March 20, 2009

Due to high throughput methods for measuring biological systems and the well developed databases for making the data publicly available, bioinformatics is faced with the problem of too many disparate sources of information. Also, the nature of biological research is such that it is not possible to ignore the big picture, hence a researcher is likely to need access to the different data sources. Recently, two large projects were announced more or less simultaneously, claiming to provide unifying tools for investigating bioinformatics data.

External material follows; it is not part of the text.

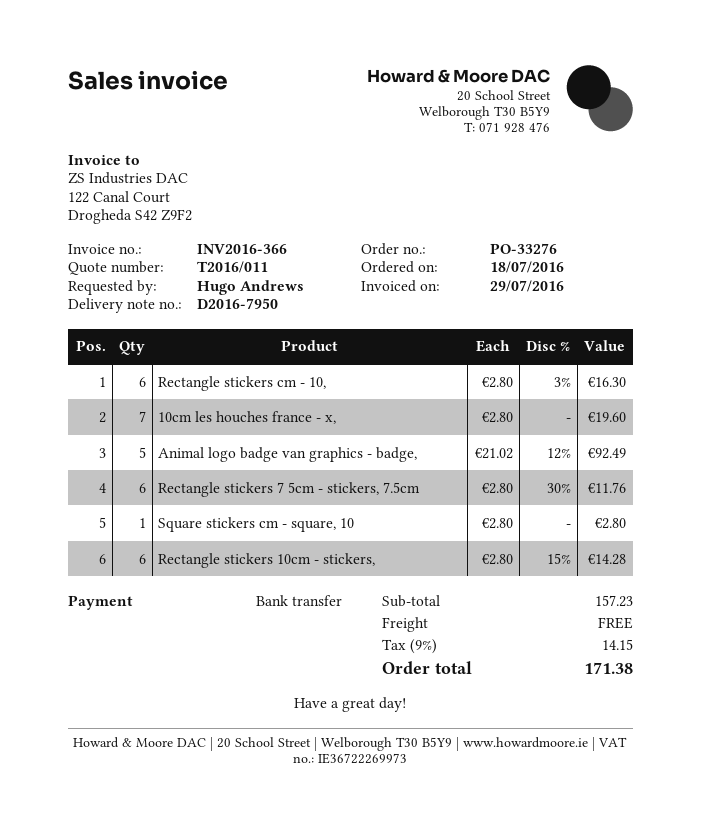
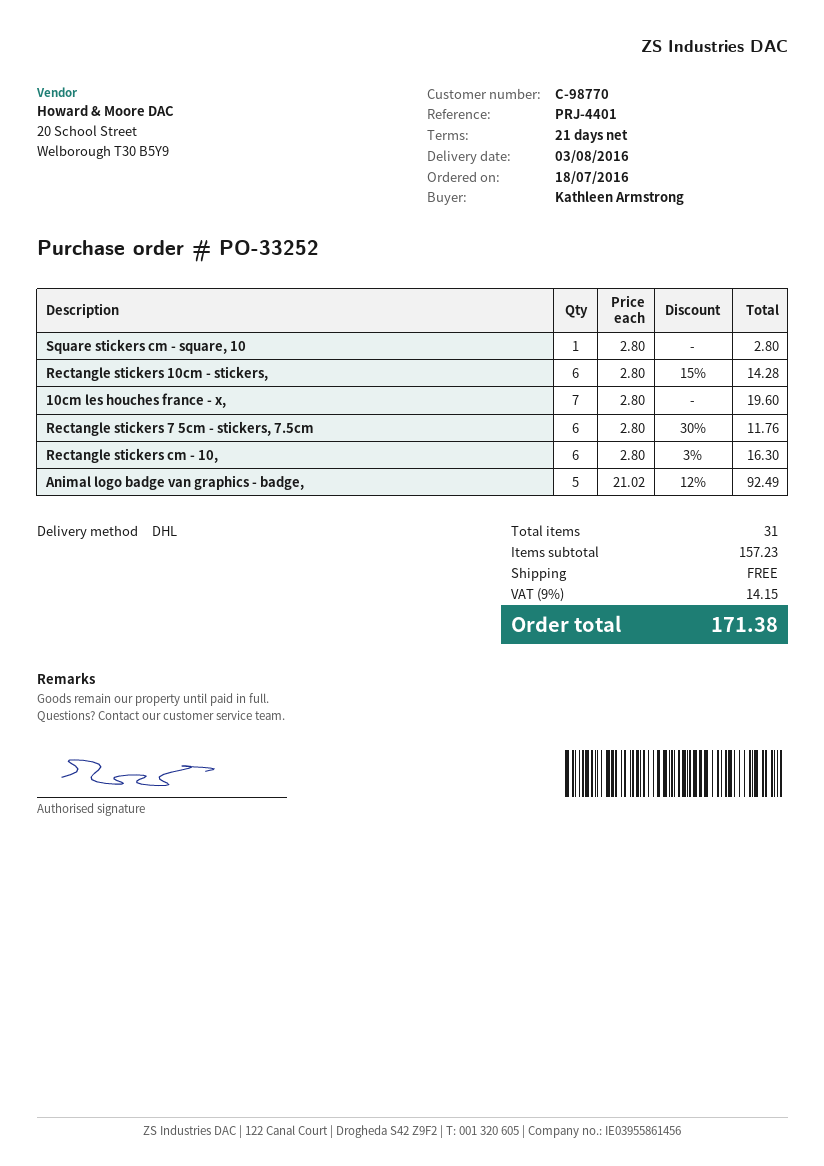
order number: PO-33276 -> PO-33252
ordered by: Hugo Andrews -> Kathleen Armstrong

The first, unison aims to be a comprehensive warehouse for all things related to protein sequences. It seems to be already quite developed, with links to many large sources of protein data such as GO, NCBI, SCOP and PDB. One thing I found quite nice is they provide a tool called "BabelFish" which translates between the different naming conventions for proteins. This means that one can match the proteins referred to in different databases, and leverage on the information much more easily. The other interesting thing is that they also consider predictions to be part of "data". While predictions are considered to be second class citizens in the world of bioinformatics, it is usually necessary in poorly studied problems, or problems where measurements are expensive or take a long time. From a machine learning viewpoint, it is definitely a good thing to see. The site gives a warning when predictions are returned.

Warning: These features are from computational predictions, not experimental data. 
Although we filter features based on score or probability to improve specificity, 
the accuracy of these predictions is largely unknown and varies by method and sequence.

What is even nicer from a machine learning point of view is that all the predictions are displayed on the same plot, so one can objectively compare the predictions from various tools for the protein of interest. Furthermore, when the experimental verification is available in future, the tools can be compared objectively.

The second tool that was announced is sage, which currently has a very bare website. However, it is worth a mention here because it is based on internal work from Merck/Rosetta, and hence may provide an integrated environment for studying disease. In an interview of Eric Schadt with Bioinform, he claims that even structural data would be made available. The target launch date is 1 July 2009.